CLAREMONT, CALIFORNIA – An outbreak of a new coronavirus that began in the Chinese city of Wuhan has already infected over 4,000 people – mostly in China, but also in several other countries, from Thailand to France to the United States – and killed more than 100. Given China’s history of disease outbreaks – including of severe acute respiratory syndrome (SARS) and African swine fever – and officials’ apparent awareness of the need to strengthen their capacity to address “major risks,” how could this happen?
It should be no surprise that history is repeating itself in China. To maintain its authority, the Communist Party of China must keep the public convinced that everything is going according to plan. That means carrying out systemic cover-ups of scandals and deficiencies that may reflect poorly upon the CPC’s leadership, instead of doing what is necessary to respond.

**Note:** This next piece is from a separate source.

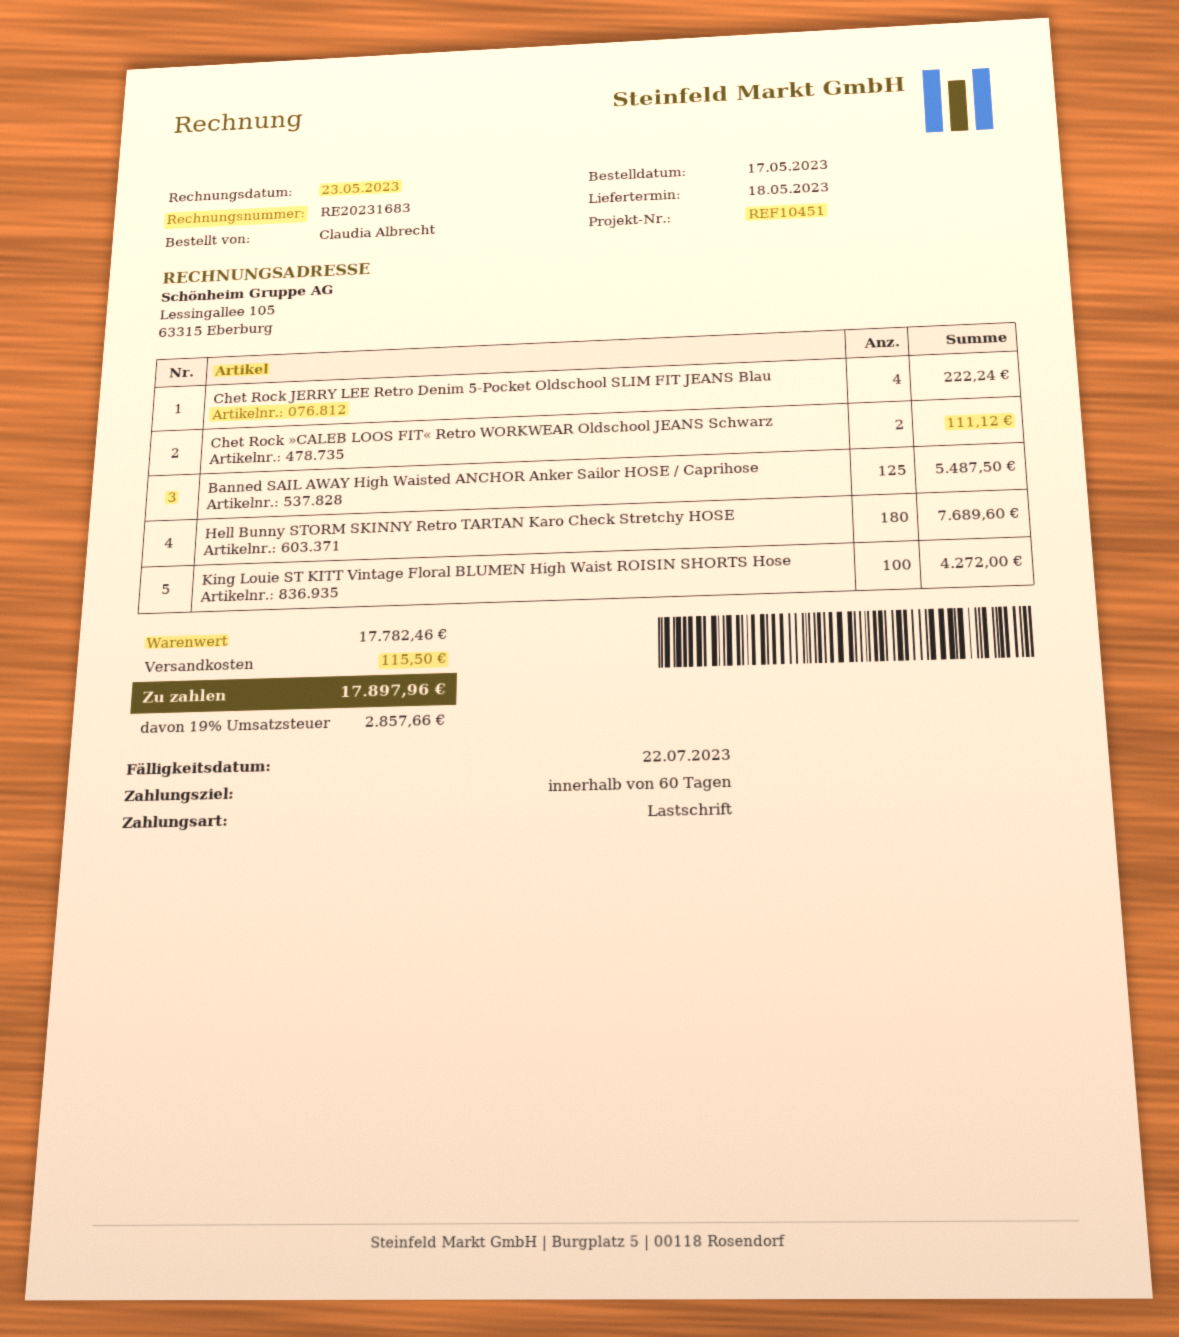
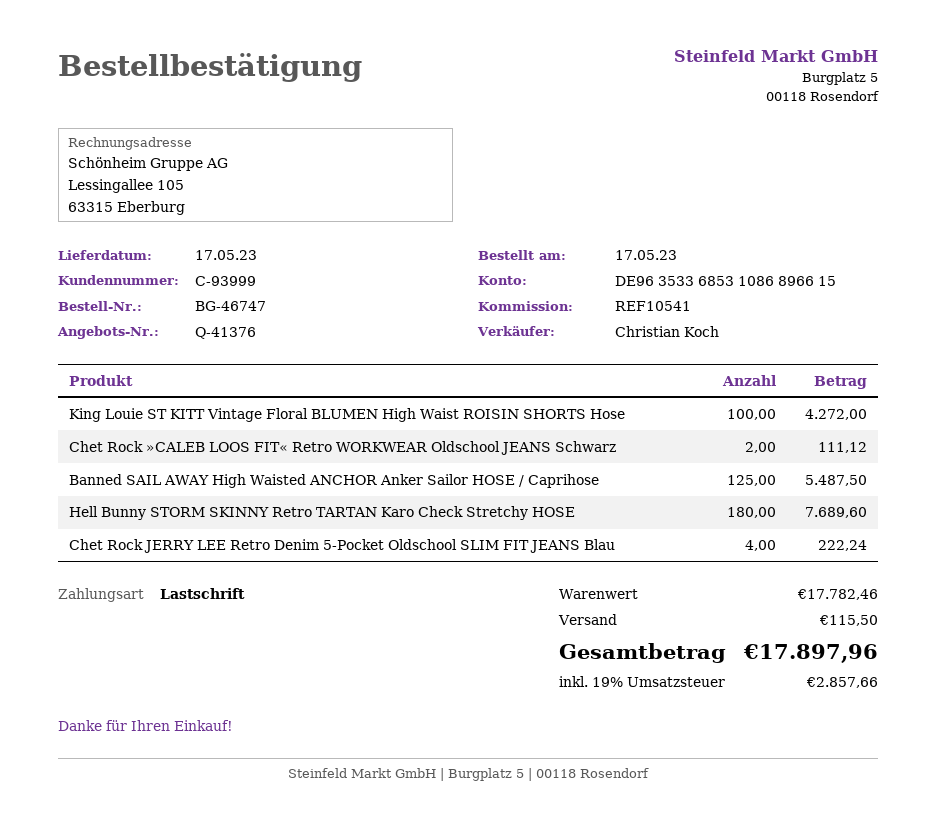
delivery date: 2023-05-18 -> 2023-05-17
reference: REF10451 -> REF10541

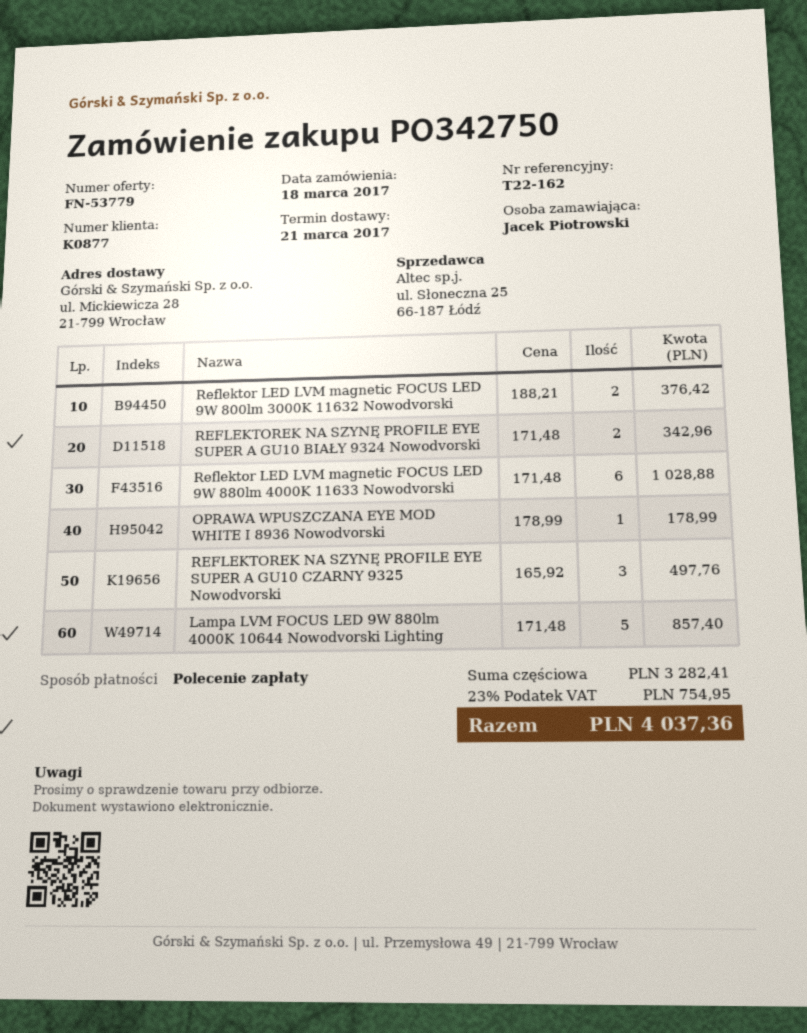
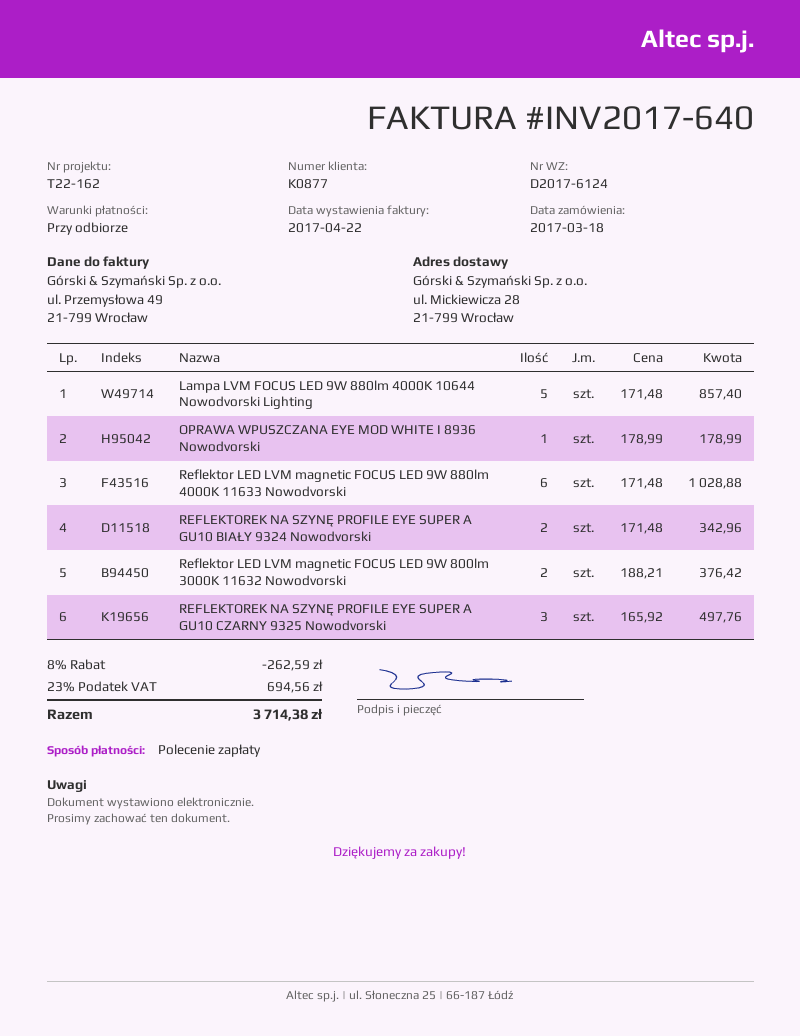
discount: none -> 8% = 262.59
tax: 23% = 754.95 -> 23% = 694.56
total: 4037.36 -> 3714.38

This pathological secrecy hobbles the authorities’ capacity to respond quickly to epidemics. The SARS epidemic of 2002-03 could have been contained much sooner had Chinese officials, including the health minister, not deliberately concealed information from the public. Once proper disease-control and prevention measures were implemented, SARS was contained within months.
We hope you're enjoying Project Syndicate.
To continue reading, subscribe now.
Get unlimited access to PS premium content, including in-depth commentaries, book reviews, exclusive interviews, On Point, the Big Picture, the PS Archive, and our annual year-ahead magazine.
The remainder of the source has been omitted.